Anyone who fucks with someone else's life like that has some fucking nerve to walk around freely. It's unforgiveable to play, toy with and take away someone rights to choose or do a supposed error. I really hope people didn't fucking lie in my face about my test results and made a so called " human error" because I'm going to sue. This is life changing which isn't a game and it does impact my life. I don't give a shit what religion has to say to it or anyone else's opinion about my own belief in not wanting a child with abnormalities. At the end of the day I have to fucking deal with and live with the consequences. Nobody else will but me because it my fucking life here it will be another fucking burden, if this is the case once I give birth to this baby. The fact that I can't trust anyone's words by telling me everything is fine, because people have gravely lied to me by concealing truths from me before, playing mind games with me and my life makes a statement. Sadly have a hard time trust others because I'm thinking that I've been lied to about my baby having abnormalities, that someone either screwed up or done this on purpose to ruin my life. If I find out there is nothing that will ever allow to fucking forgive this one because of how much it impacts my life.

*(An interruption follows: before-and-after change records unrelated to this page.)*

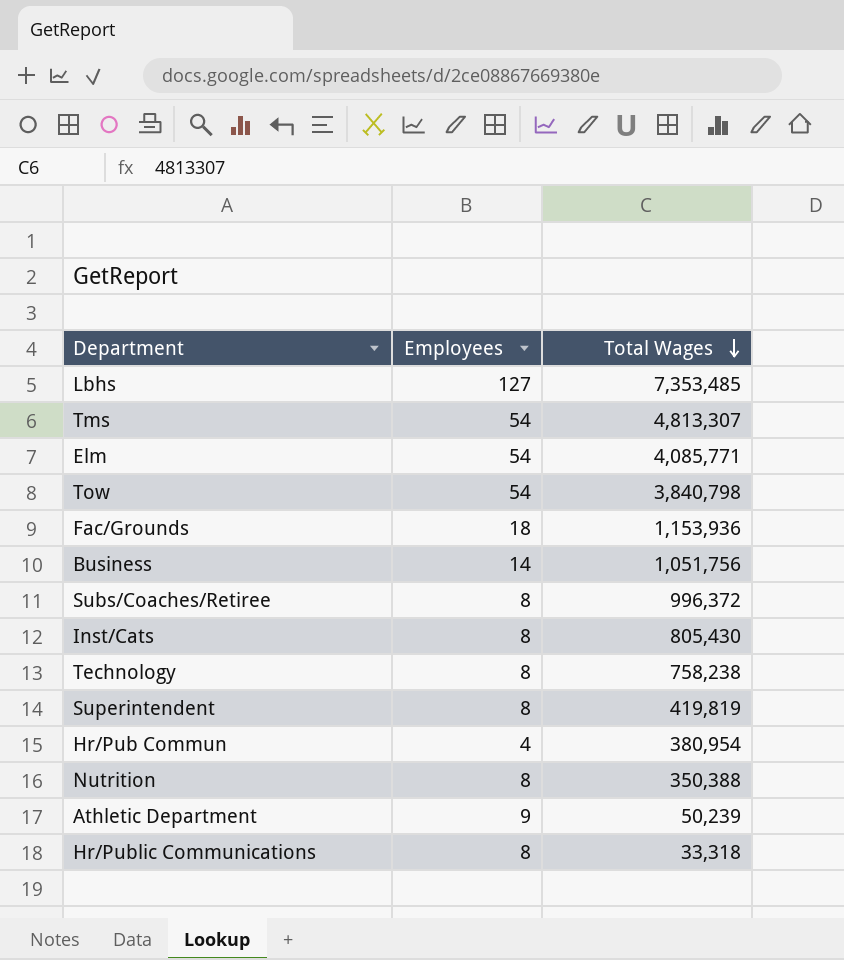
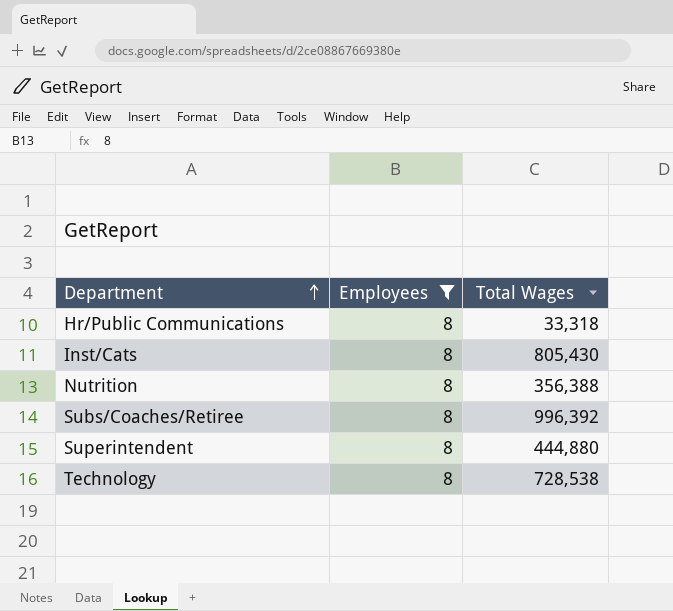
filter: none -> Employees = 8
row order: Total Wages descending -> Department ascending
Nutrition | Total Wages: 350,388 -> 356,388
Subs/Coaches/Retiree | Total Wages: 996,372 -> 996,392
Superintendent | Total Wages: 419,819 -> 444,880
Technology | Total Wages: 758,238 -> 728,538

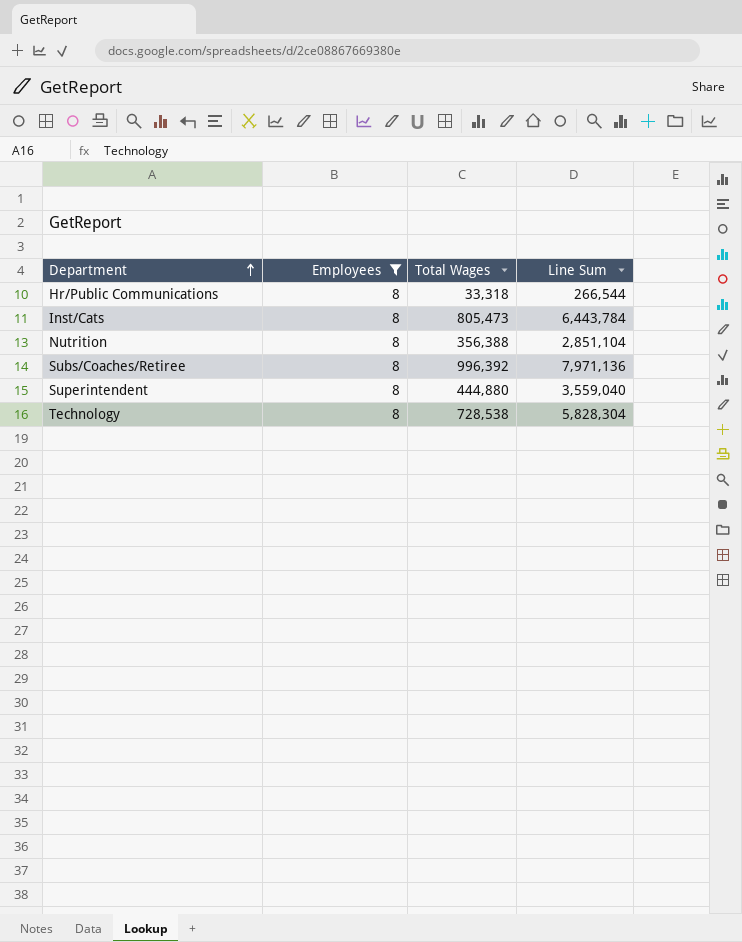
column Line Sum | formula: none -> [Employees] * [Total Wages]
Inst/Cats | Total Wages: 805,430 -> 805,473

I swear... after all the suffering, stress and struggles I've been through while pregnant. To then only find out after 9 months that my baby has abnormalities because people who I thought I could trust actually lied, sabotaged, manipulated or fucked up.
I will fucking lose it!
This would be the very last time i will keep my composure in check because people have already crossed the fucking line with me. I honestly might go on a damn rampage because it would be the last straw with people fucking with my life.
I'm fed up of the fucking builshit people have pulled on me and got away with it.
Better hope there's no issues in the end withthis child of mine.